You can also view throttling metrics in cpu.stat. Inside cpu.stat you’ll find:

  1. nr_periods — number of periods that any thread in the cgroup was runnable
  2. nr_throttled — number of runnable periods in which the application used its entire quota and was throttled
  3. throttled_time — sum total amount of time individual threads within the cgroup were throttled.

Monitoring Memory Limits for OOM Kills

Another interesting metric to consider is the number of container restarts due to OOM. This highlights the containers are that frequently hitting the memory limits specified in their Kubernetes manifests.

kube_pod_container_status_terminated_reason{reason=”OOMKilled”})

Resolution

So a quick solution to the problem was increasing the limits between 10–25% to ensure that the peaks are hit less often, or avoided altogether.

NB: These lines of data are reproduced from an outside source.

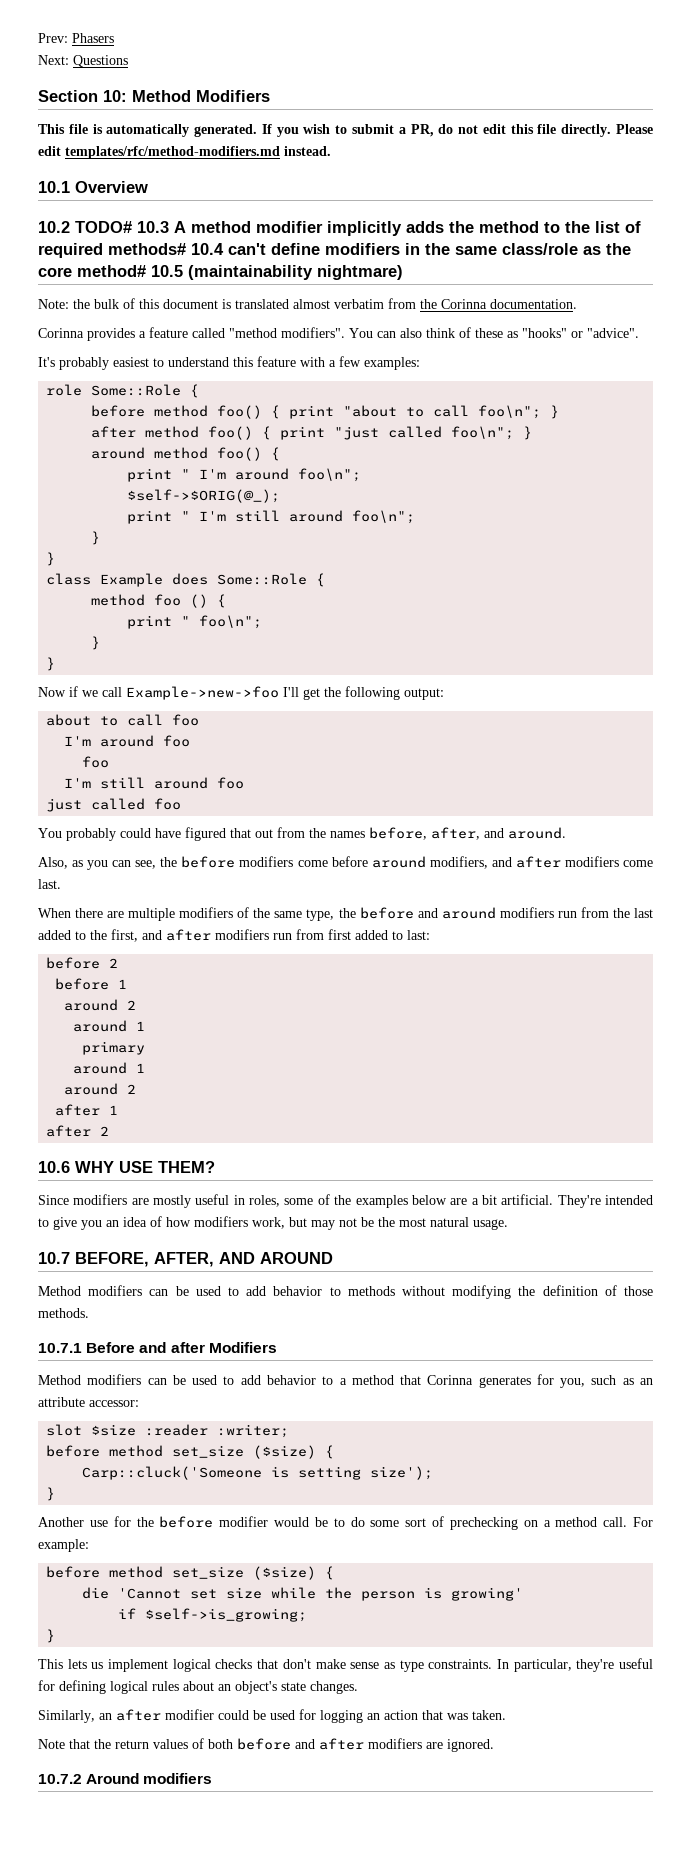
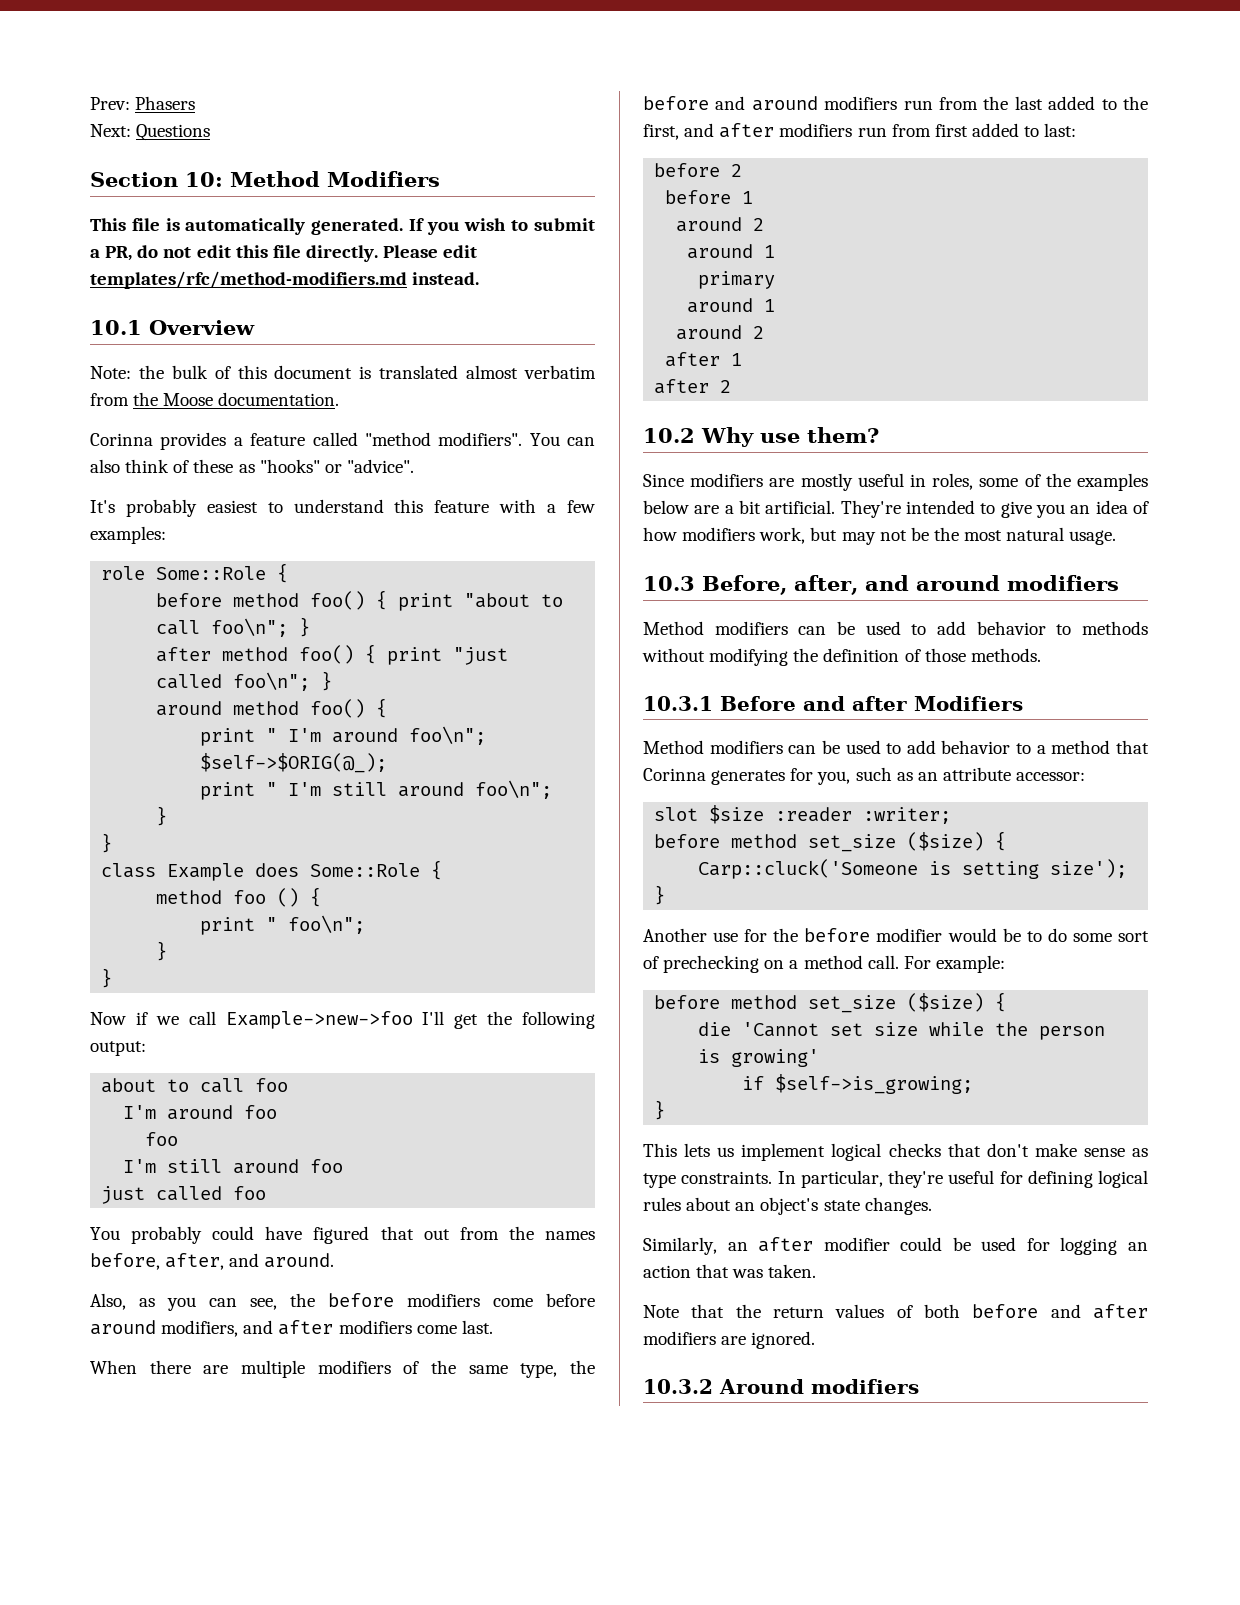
[38,221,641,236] [38,243,631,258] [38,265,403,280] // 10.2 TODO# 10.3 A method modifier implicitly adds the method to the list of required methods# 10.4 can't define modifiers in the same class/role as the core method# 10.5 (maintainability nightmare) -> (255, 327) none
[441,299,487,309] Corinna -> [163,393,214,406] Moose
[38,1161,215,1173] 10.6 WHY USE THEM? -> [643,427,879,447] 10.2 Why use them?
[38,1252,333,1267] 10.7 BEFORE, AFTER, AND AROUND -> [643,575,1119,595] 10.3 Before, after, and around modifiers
[38,1343,82,1353] 10.7.1 -> [643,696,713,711] 10.3.1
[38,1774,82,1784] 10.7.2 -> [643,1379,713,1394] 10.3.2

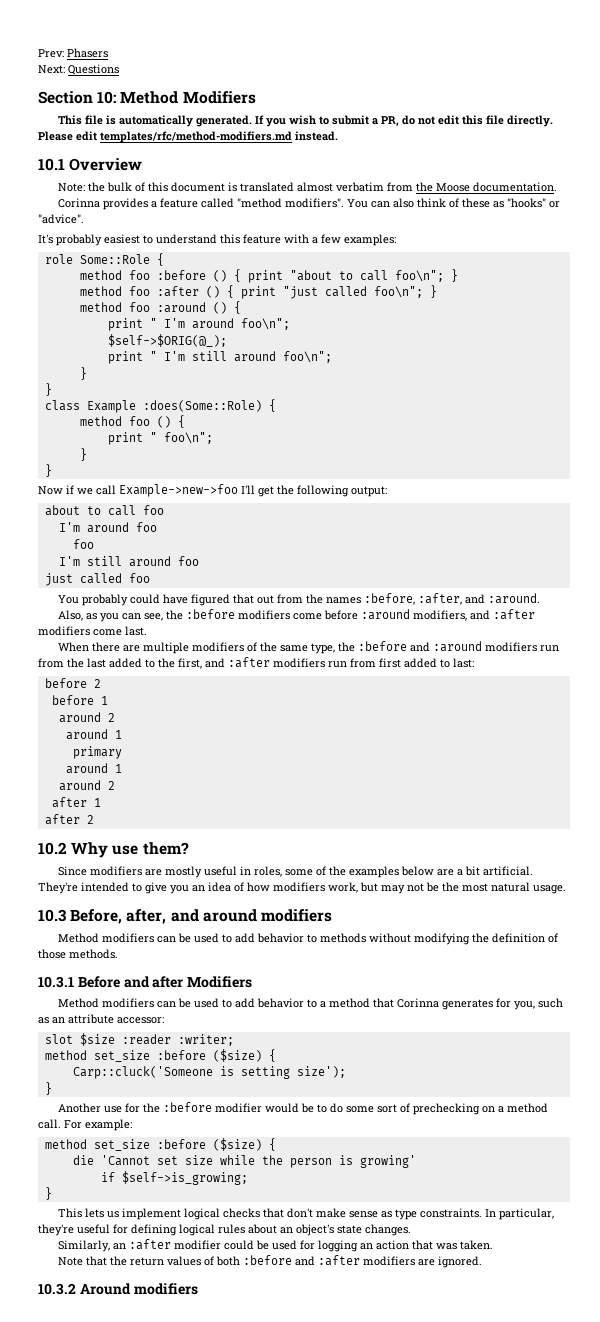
[156,591,366,610] before method foo() -> [79,270,227,282] method foo :before ()
[156,645,355,664] after method foo() -> [79,286,220,298] method foo :after ()
[156,699,366,718] around method foo() -> [79,302,227,314] method foo :around ()
[255,863,421,877] does Some::Role -> [142,400,262,412] :does(Some::Role)
[90,1253,335,1270] before, after, and around. -> [363,593,540,605] :before, :after, and :around.
[328,1293,394,1307] before -> [185,609,235,619] :before
[90,1320,156,1335] around -> [360,609,410,620] :around
[278,1320,334,1335] after -> [492,609,535,620] :after
[643,96,818,111] before and around -> [357,641,482,652] :before and :around
[719,123,775,138] after -> [228,657,270,668] :after
[654,834,897,852] before method set_size -> [44,1050,206,1062] method set_size :before
[804,928,871,942] before -> [162,1102,212,1112] :before
[654,995,897,1013] before method set_size -> [44,1139,206,1151] method set_size :before
[758,1237,814,1252] after -> [128,1239,171,1250] :after
[972,1304,1148,1319] before and after -> [242,1255,360,1266] :before and :after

After identification of the root cause, we came up with some possible fixes. We took into account the following considerations:

CPU throttling is primarily because of low CPU limits. Its limits that actually affect the Cgroup behaviour. So a quick solution to the problem was increasing the limits between 10–25% to ensure that the peaks are hit less often, or avoided altogether. This also does not affect the resource requirements for starting pods as requests remain untouched.

Meanwhile, for certain intensive applications, especially those utilising JVM based systems, we decided to profile the application again for correct CPU and memory requirements as JVM is notorious for high resource consumption. Tweaking JVM parameters will be the right fix in the long term for such applications.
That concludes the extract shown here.